Раннюю весну 1569 года Вильгельм встретил в Мангейме, где праздновали помолвку. Патриархальный курфюрст-палатин, отец целого выводка сыновей, обручился с вдовой Бредероде. Он тоже был вдовцом. Сдержанное празднование этой «осенней» свадьбы ознаменовало новый поворот в его политике. Он использовал эту возможность, чтобы узнать мнение этого принца-кальвиниста и его младшего сына, рыцаря-мечтателя Иоганна Казимира, который уже тогда собирался вести армию на помощь гугенотам во Франции, где после восемнадцатимесячного перерыва вот-вот должна была начаться третья религиозная война. Но еще важнее, что теперь к нему вернулся Филипп Марникс де Сент-Альдегонд.
В отсутствие свободных ресурсов и плана действий последней надеждой Вильгельма оставалась победа партии гугенотов и их сочувственное отношение к его целям. Присоединившись к разношерстным силам Иоганна Казимира, они с Людвигом могли предложить свои услуги его французским единоверцам. Это было то страшное лето 1569 года, лето Жарнака и Монконтура, лето третьей религиозной войны, в которой только дипломатия Колиньи, а не военные успехи предотвратили катастрофу. Но партия гугенотов оставалась во Франции, и Вильгельм с Людвигом оставались с ними. Это время не было потеряно зря, поскольку согласно условиям Сен-Жерменского мира герцогство Оранж, захваченное сторонниками короля, было возвращено Вильгельму, назначившему его правителем Людвига, таким образом давая ему неоспоримое положение во французской политике, которое можно было использовать в дипломатических целях. Более того, Людвиг так очаровал гугенотку королеву Наваррскую, что она отдала ему оставшиеся драгоценности Нассау на финансирование освобождения Нидерландов.
Но сердце Вильгельма не принадлежало этой французской войне. Он не обладал способностью Людвига с энтузиазмом отдаваться решению военной проблемы момента. Этим летом, когда лидеры гугенотов на несколько дней остановились в замке Пьера де Брантома, их словоохотливый хозяин с интересом отметил, как не похожи между собой братья Нассау. Людвиг был живым и внимательным, Вильгельм выглядел усталым, обеспокоенным и подавленным. Однако в разговоре он менялся. Когда Брантом улучил момент, чтобы, прогуливаясь по аллее парка, пообщаться с ним наедине, он нашел, что Вильгельм совершенно в его вкусе, поскольку с ним можно приятно побеседовать на любую тему. Кроме того, Брантома впечатлил его высокий рост, осанка и манеры. Поражение не лишило приятности его характер и не повлияло на его любезное обхождение.

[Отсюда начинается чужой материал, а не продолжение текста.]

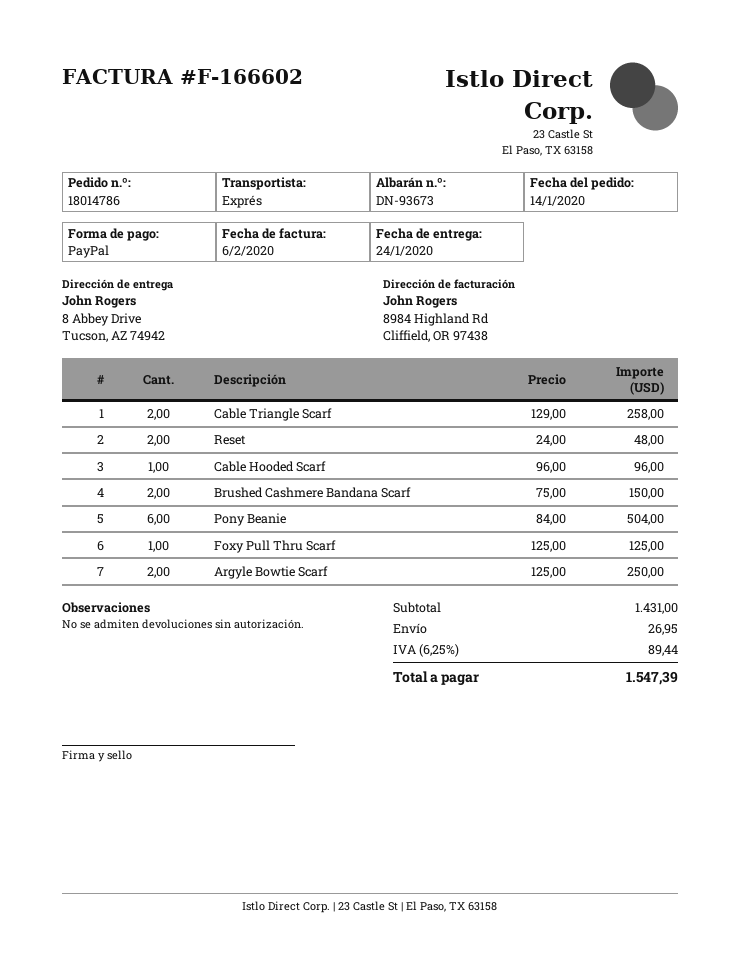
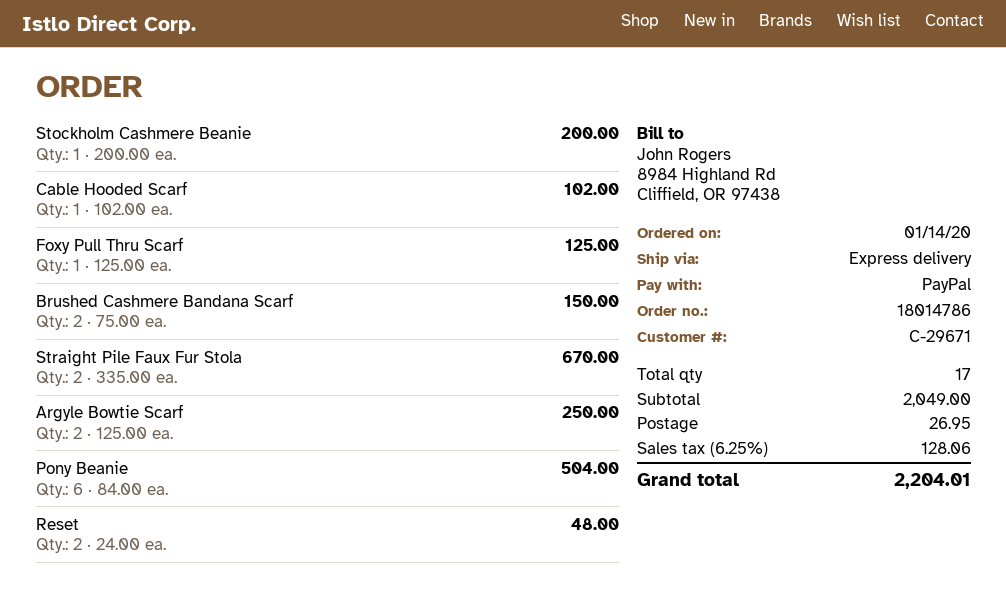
Cable Triangle Scarf: 2 x 129.00 = 258.00 -> none
Cable Hooded Scarf: 1 x 96.00 = 96.00 -> 1 x 102.00 = 102.00
Stockholm Cashmere Beanie: none -> 1 x 200.00 = 200.00
Straight Pile Faux Fur Stola: none -> 2 x 335.00 = 670.00
subtotal: 1431.00 -> 2049.00
tax: 6.25% = 89.44 -> 6.25% = 128.06
total: 1547.39 -> 2204.01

Мысли Вильгельма были так же далеки от болтовни острослова Брантома, как и от сложностей судьбы гугенотов. Его друзья в Нидерландах, какими бы немногочисленными и разобщенными они ни были, по-прежнему работали ради него, и Франция была слишком далеко от них. Таким образом, оставив Людвига и дружески простившись с Колиньи, он выскользнул из лагеря гугенотов, взяв с собой лишь пятерых товарищей, и, выдавая себя то за купца, то за крестьянина, тайком направился в Рейнланд.
Секретность предназначалась не только для того, чтобы обмануть герцога Альбу и защитить тех храбрых посланцев, которые под предлогом торговли или личных дел курсировали между ним и Нидерландами, но и для того, чтобы скрываться от кредиторов. Вильгельм задолжал более двух миллионов флоринов; почти вся собственность, которую удалось спасти, была заложена в Страсбурге, и в своих письмах к протестантским принцам Германии: герцогам Вютембергскому и Баденскому и курфюрсту-палатину – он униженно просил о предоставлении займов. Те немногочисленные остатки ценностей, которые он не заложил в Страсбурге, Вильгельм продавал одну за другой, чтобы оплатить самые насущные нужды и сохранить хотя бы основу, которая могла стать ядром новой армии. В конце концов были проданы даже украшения с алтаря его домашней часовни в Дилленбурге.